*** Block opens ***

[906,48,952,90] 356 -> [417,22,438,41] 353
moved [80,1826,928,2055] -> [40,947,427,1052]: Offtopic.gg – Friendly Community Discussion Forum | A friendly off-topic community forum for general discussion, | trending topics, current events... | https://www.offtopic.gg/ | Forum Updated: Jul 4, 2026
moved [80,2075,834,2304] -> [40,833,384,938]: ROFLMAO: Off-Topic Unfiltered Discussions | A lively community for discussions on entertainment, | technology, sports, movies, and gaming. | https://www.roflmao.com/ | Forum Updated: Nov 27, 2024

*** Block closes ***
*** Block opens ***

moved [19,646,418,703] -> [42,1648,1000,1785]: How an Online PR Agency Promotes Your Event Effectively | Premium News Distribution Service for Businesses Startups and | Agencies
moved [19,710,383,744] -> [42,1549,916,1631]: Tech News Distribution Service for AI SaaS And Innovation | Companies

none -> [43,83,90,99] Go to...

*** Block closes ***
*** Block opens ***

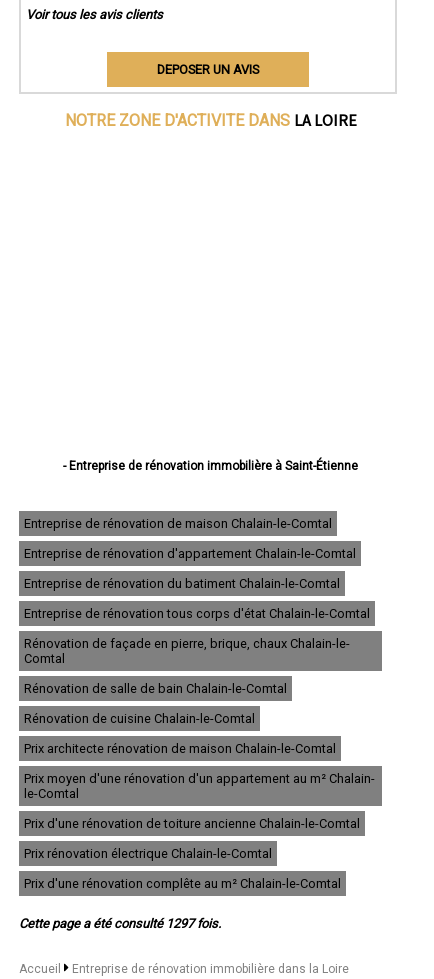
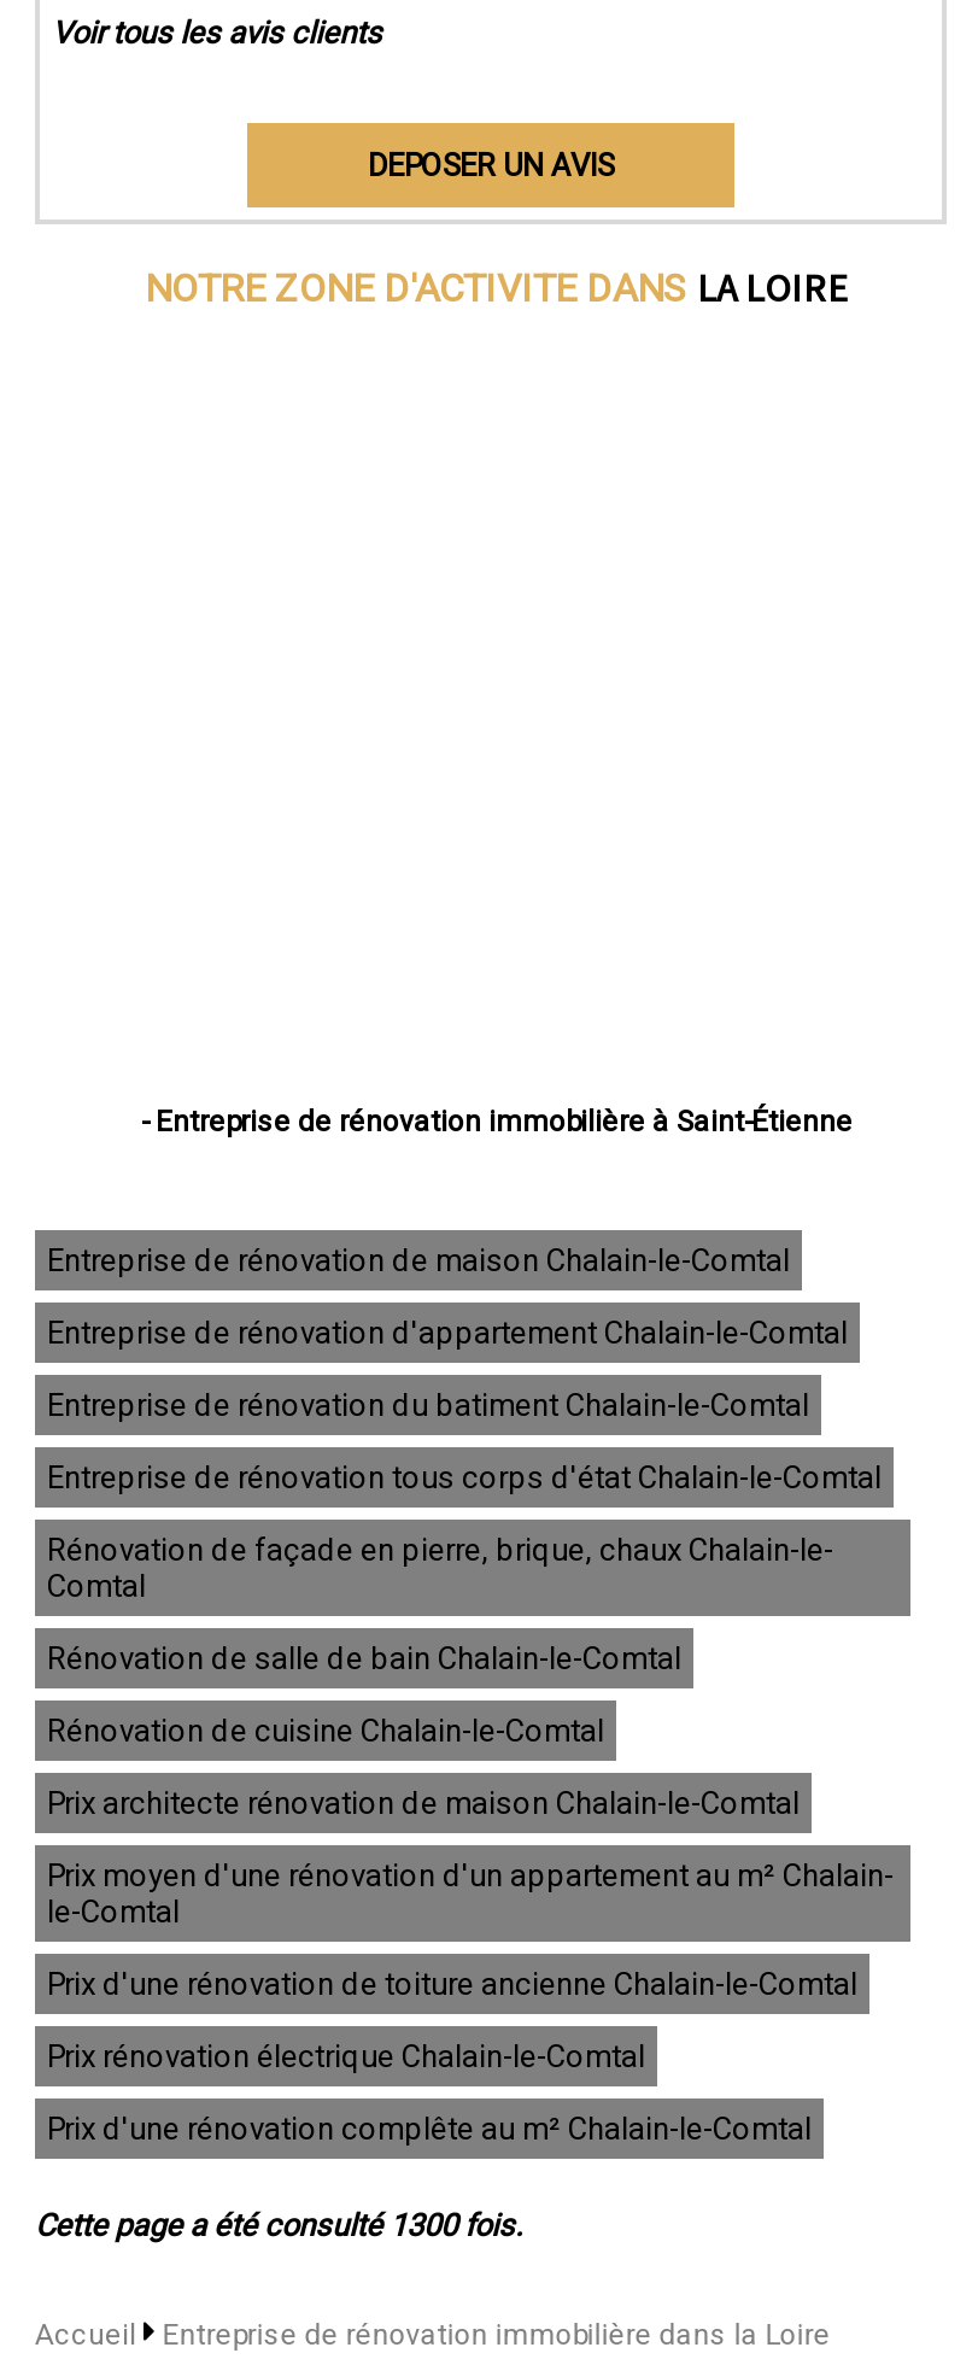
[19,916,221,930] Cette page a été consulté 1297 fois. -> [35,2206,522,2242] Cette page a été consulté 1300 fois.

*** Block closes ***

• WHAT YOU HAVE TO DO:
In the entries above, the lines from the one bearing "moved [19,646,418,703] ->" up to and including the one bearing "none -> [43,83,90,99] Go to..." should be transcribed exactly; no other line is wanted.

• ANSWER BELOW:
moved [19,646,418,703] -> [42,1648,1000,1785]: How an Online PR Agency Promotes Your Event Effectively | Premium News Distribution Service for Businesses Startups and | Agencies
moved [19,710,383,744] -> [42,1549,916,1631]: Tech News Distribution Service for AI SaaS And Innovation | Companies

none -> [43,83,90,99] Go to...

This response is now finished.